Heart involvement – including ventricular dysfunction, coronary artery dilation and aneurysms, among others – has been a key feature in many cases of multisystemic inflammatory disease in children (MIS-C). .

Although most patients recover within days or weeks, long-term results are not currently known.

The Long-Term Results After the Multisystem Inflammatory Syndrome in Children (MUSIC) study is the first of these trials to examine the effects of MIS-C on coronary anatomy as well as ventricular function over time. The study also monitors the long-term effects of the recently discovered syndrome on the nervous, lung, immune and gastrointestinal systems.

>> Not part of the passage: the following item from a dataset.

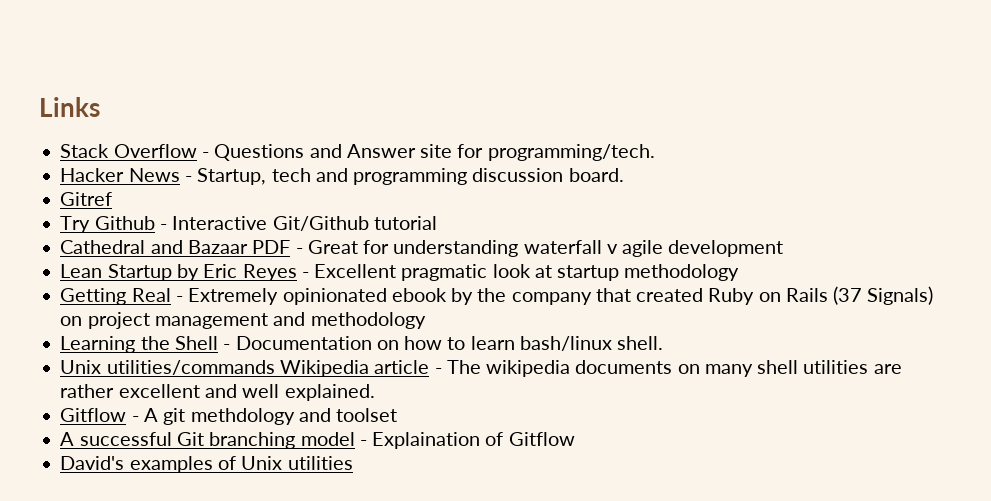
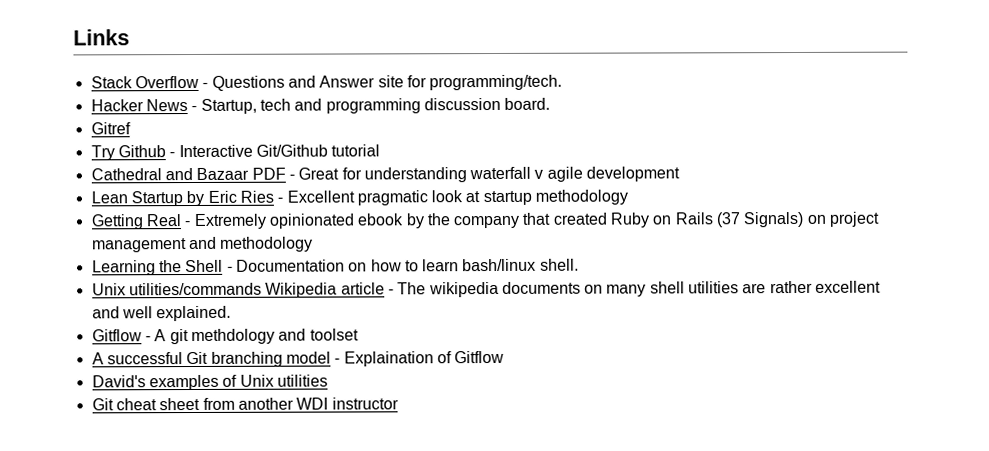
[242,264,297,281] Reyes -> [239,190,274,203] Ries
(353, 463) none -> [91,397,399,411] // Git cheat sheet from another WDI instructor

Co-led by pediatric cardiologists Dongngan Truong, MD, University Hospital of Utah and Intermountain Primary Hospital, and Jane Newburger, MD, Boston Children’s Hospital, the 5-year longitudinal study is currently underway enrollment of approximately 600 patients diagnosed with MIS- C and recovered in addition to those who develop MIS-C over the next 2 years.

The researchers will analyze potential risk factors through the assessment of changes in cardiac function and genetic predisposition, among many other activities.

The ultimate goal of the study is to find and provide critical information to pediatricians and relevant parties in order to provide the best possible treatment and care for these patients.

“It can be a scaffold for other studies,” Newburger said HCPLive® in an interview. “If rheumatologists, or neurologists, or other specialists who want to look deeper into a test, can build on the framework of this study if they want. ”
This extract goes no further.